ADA naming and shaming
The poor record of compliance with Americans with Disabilities Act requirements by Amtrak stations is well-known. A new December 2024 law requires Amtrak to come up with an action plan for ADA compliance, as well as a name-and-share status report on ADA compliance at all Amtrak stations, which starts on page 100 of the budget request. Amtrak says that the ADA applies at 521 of its stations, but is not responsible at all for ADA compliance at 143 of its stations and is only partly responsible at another 231 stations.
Amtrak says that of the 378 stations where they are partly or fully responsible for compliance, 137 are all the way there and the other 241 are on their way. For the rest of them, Amtrak wrote them each a letter to ask about ADA compliance specifics, and the list of who has responded and who has not starts on page 104 of the request. Some of the more prominent names that have not given Amtrak any specifics on ADA compliance status: the Maryland Transit Authority, Virginia Railway Express, Sound Transit, Metra, PennDOT, and SEPTA.
Food and beverage
As usual, Congress asked for, and Amtrak provided, an annual update on food and beverage service on long-distance trains, starting on page 126 of the budget request (with a mouth-watering French toast photo). Big news: the Crescent and the City of New Orleans both have full-service dining cars once again.
Train operations for FY24
Finally, it’s that moment you’ve been waiting for – the per-train operating profit/loss statistics for fiscal year 2024.

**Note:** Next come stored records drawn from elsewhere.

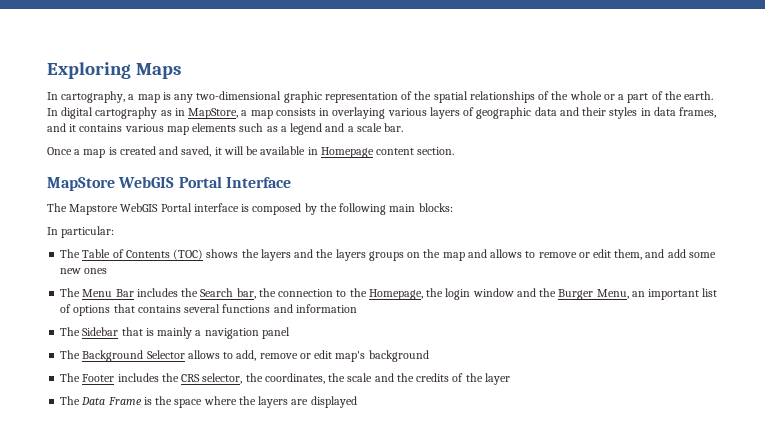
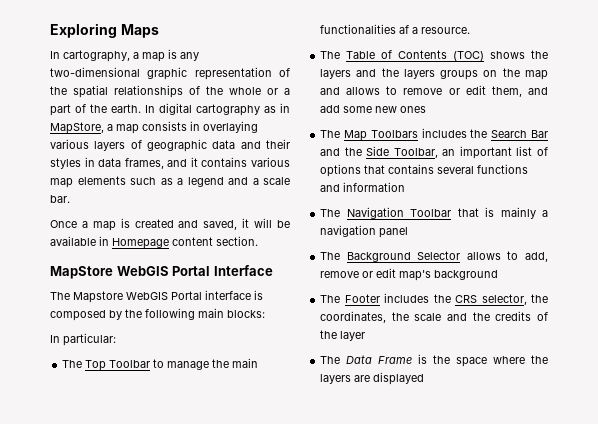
+ The Top Toolbar to manage the main functionalities af a resource.
- The Menu Bar includes the Search bar, the connection to the Homepage, the login window and the Burger Menu, an important list of options that contains several functions and information
+ The Map Toolbars includes the Search Bar and the Side Toolbar, an important list of options that contains several functions and information
- The Sidebar that is mainly a navigation panel
+ The Navigation Toolbar that is mainly a navigation panel

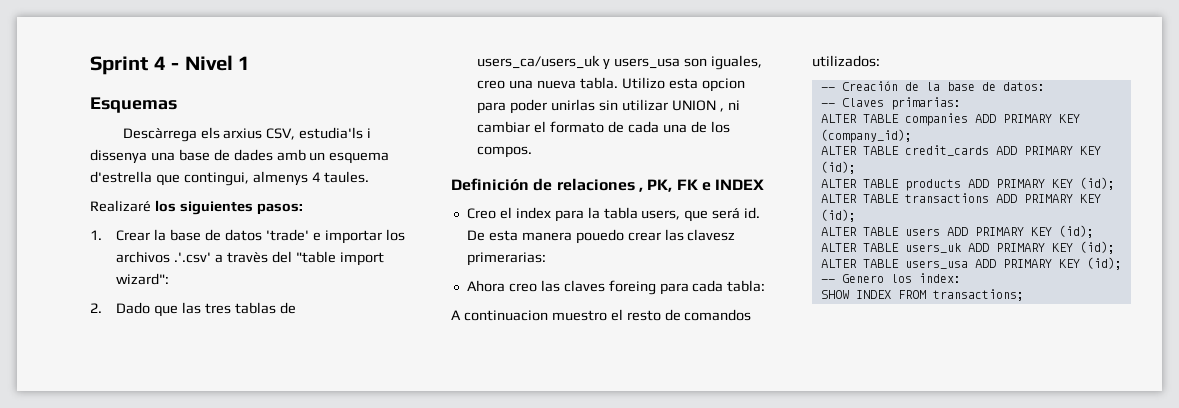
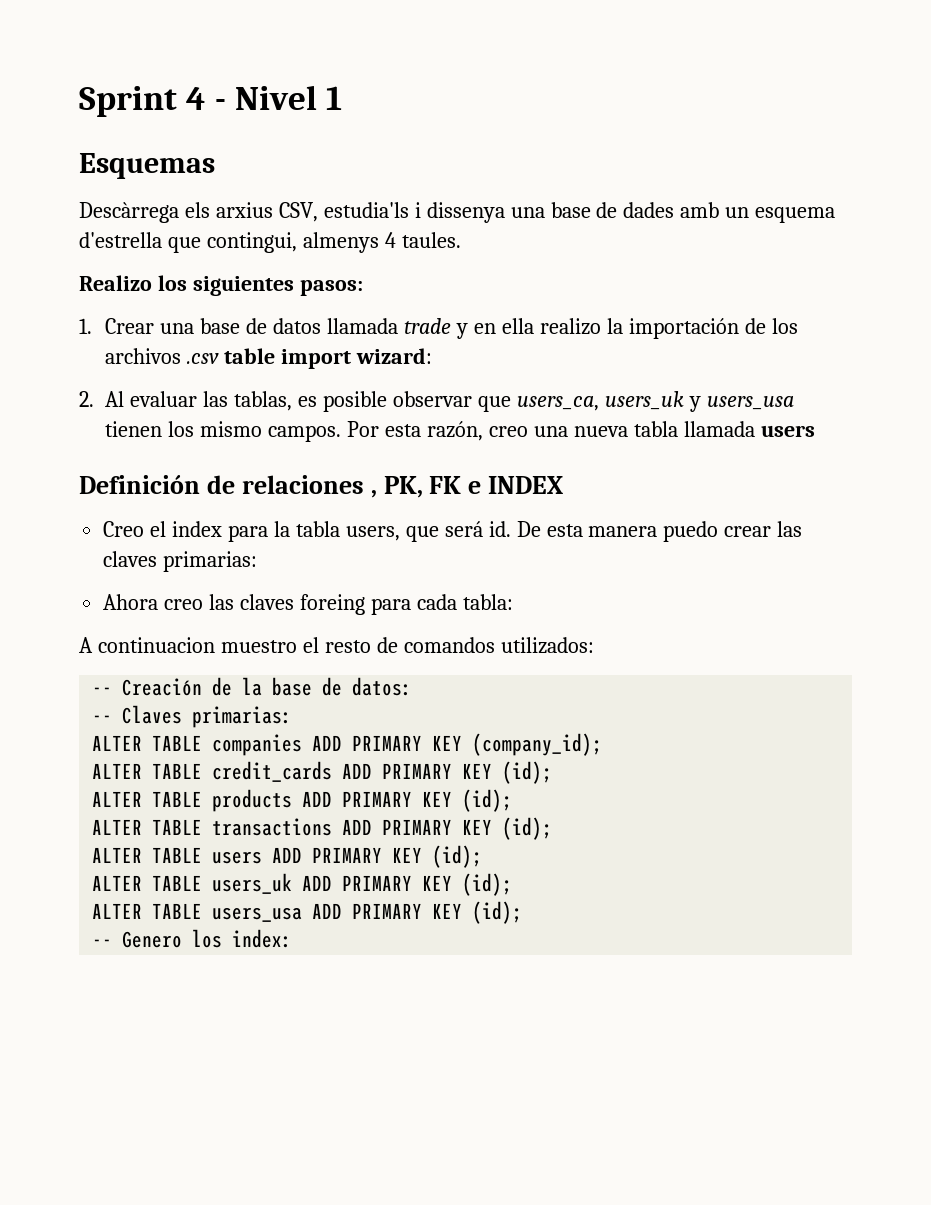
- Realizaré los siguientes pasos:
+ Realizo los siguientes pasos:
- 1. Crear la base de datos 'trade' e importar los archivos .'.csv' a travès del "table import wizard":
- 2. Dado que las tres tablas de users_ca/users_uk y users_usa son iguales, creo una nueva tabla. Utilizo esta opcion para poder unirlas sin utilizar UNION , ni cambiar el formato de cada una de los compos.
+ 1. Crear una base de datos llamada trade y en ella realizo la importación de los archivos .csv table import wizard:
+ 2. Al evaluar las tablas, es posible observar que users_ca, users_uk y users_usa tienen los mismo campos. Por esta razón, creo una nueva tabla llamada users
- De esta manera pouedo crear las clavesz primerarias:
+ De esta manera puedo crear las claves primarias:
- SHOW INDEX FROM transactions;

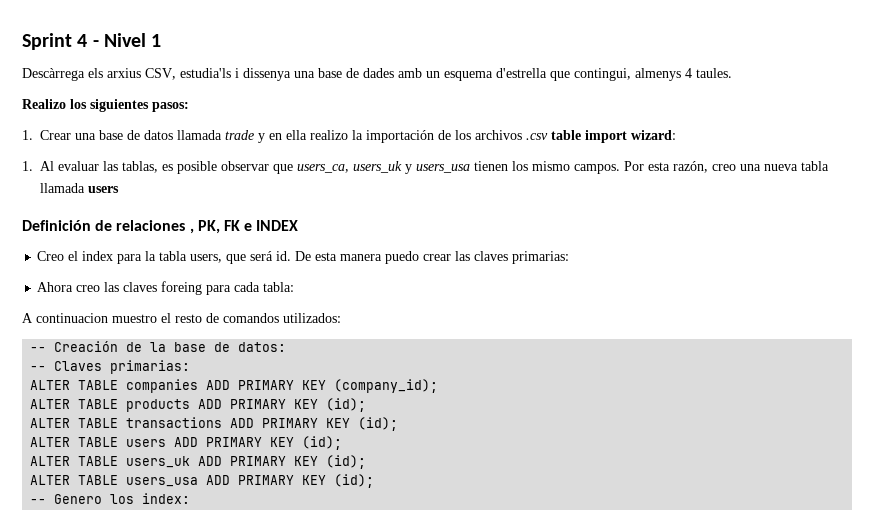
- Esquemas
- 2. Al evaluar las tablas, es posible observar que users_ca, users_uk y users_usa tienen los mismo campos.
+ 1. Al evaluar las tablas, es posible observar que users_ca, users_uk y users_usa tienen los mismo campos.
- ALTER TABLE credit_cards ADD PRIMARY KEY (id);

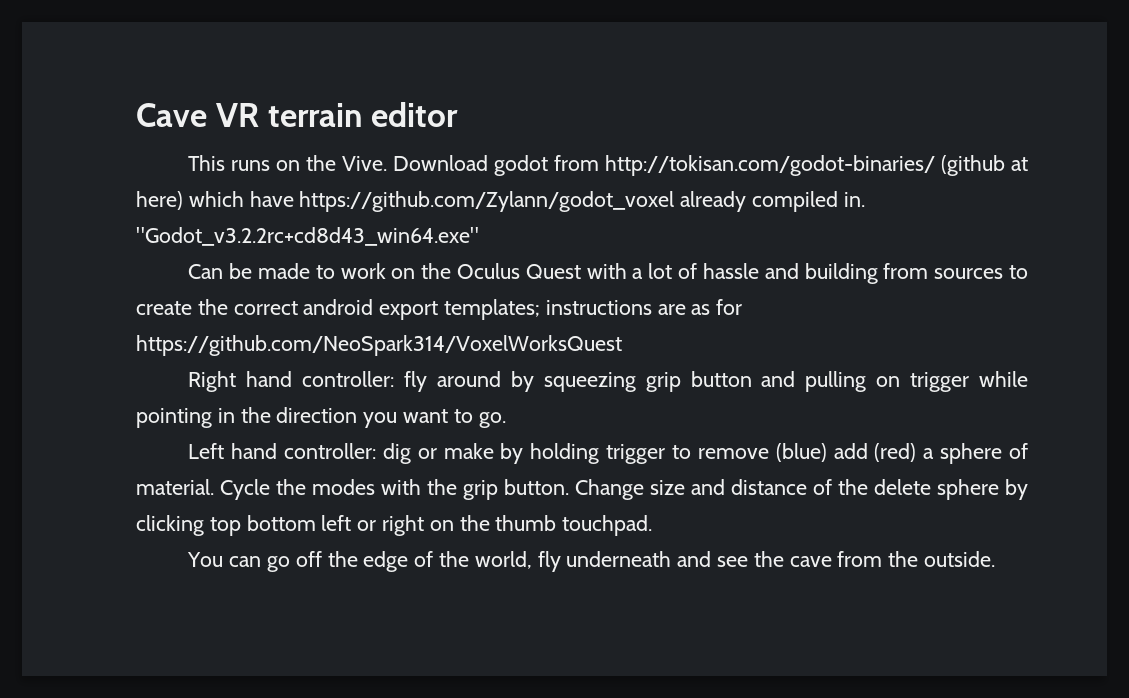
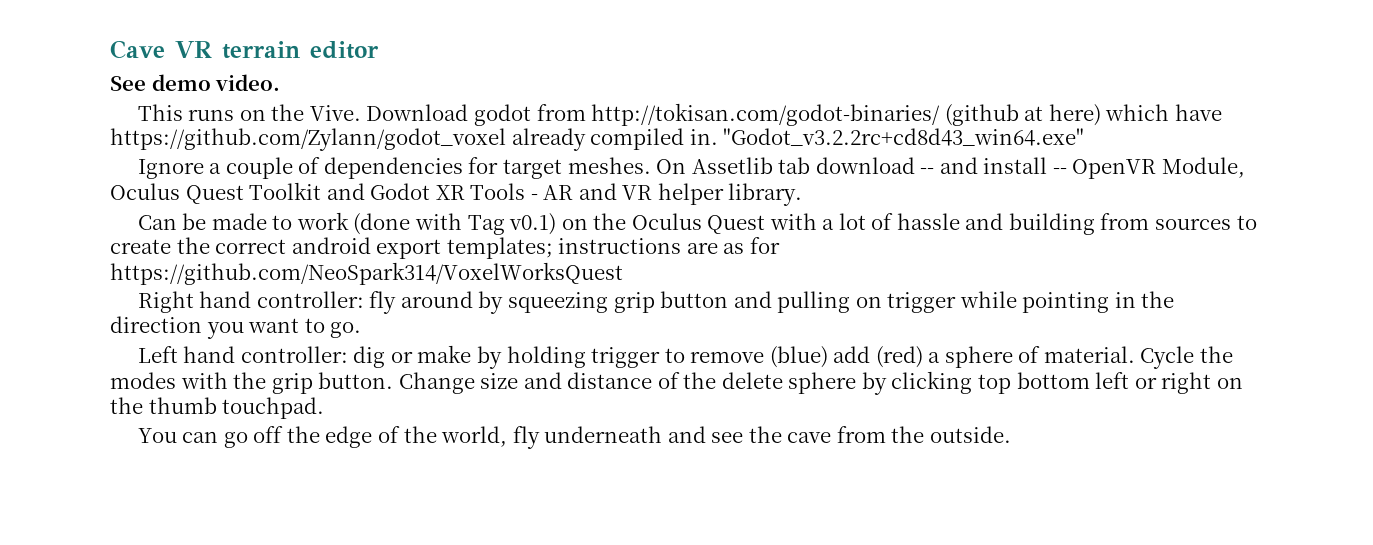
+ See demo video.
+ Ignore a couple of dependencies for target meshes. On Assetlib tab download -- and install -- OpenVR Module, Oculus Quest Toolkit and Godot XR Tools - AR and VR helper library.
- Can be made to work on the Oculus Quest with a lot of hassle and building from sources to create the correct android export templates; instructions are as for https://github.com/NeoSpark314/VoxelWorksQuest
+ Can be made to work (done with Tag v0.1) on the Oculus Quest with a lot of hassle and building from sources to create the correct android export templates; instructions are as for https://github.com/NeoSpark314/VoxelWorksQuest

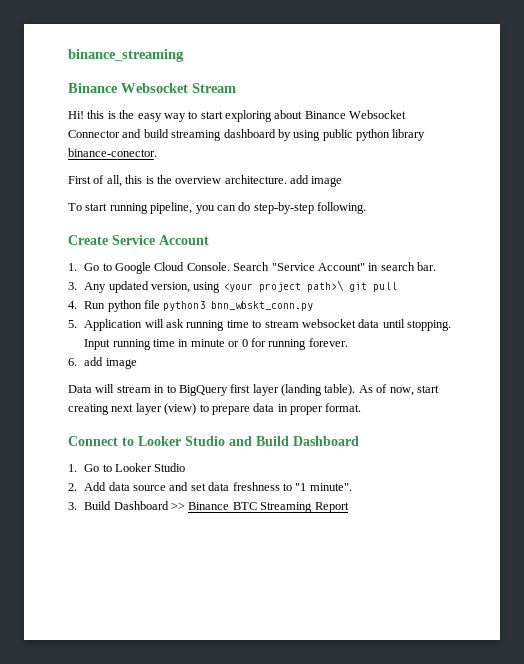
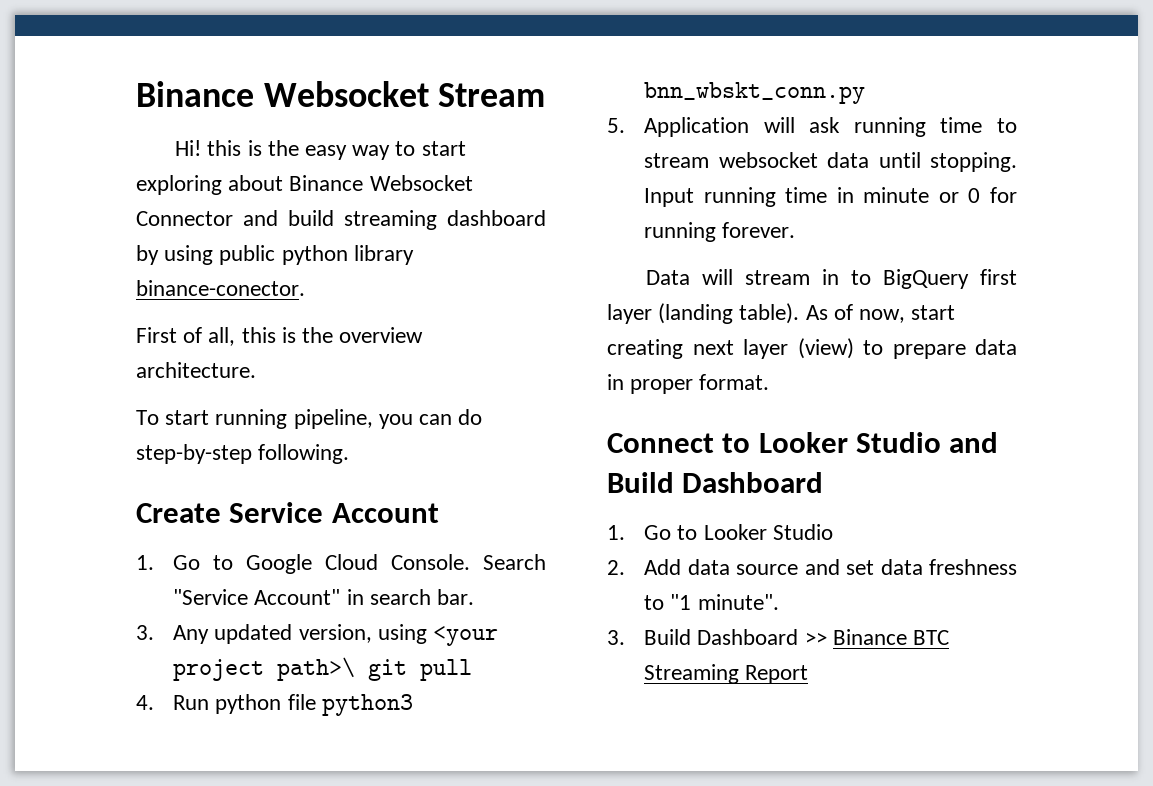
- binance_streaming
- First of all, this is the overview architecture. add image
+ First of all, this is the overview architecture.
- 6. add image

Once again, the two NEC trains and the Auto Train are the only ones priced appropriately to their cost. (Honorable mention to the Lincoln Service from Chicago to St. Louis, which came very close.) The population density of the NEC keeps mass ridership on the Northeast Regional, and the willingness of the downtown or inner suburb-dwelling ruling class to pay high fares for fast service (their time is money, after all) keeps the Acela very profitable. And the cost savings from not having to rent your own automobile for weeks or months while in Florida can make the high prices of the Auto Train a good deal.
Only the five busiest state-supported trains are shown in the table below; for all others, see the full table starting on page 72 of the budget request.
On the down side, the finances of the long-distance trains speak for themselves, especially the aforementioned Sunset Limited.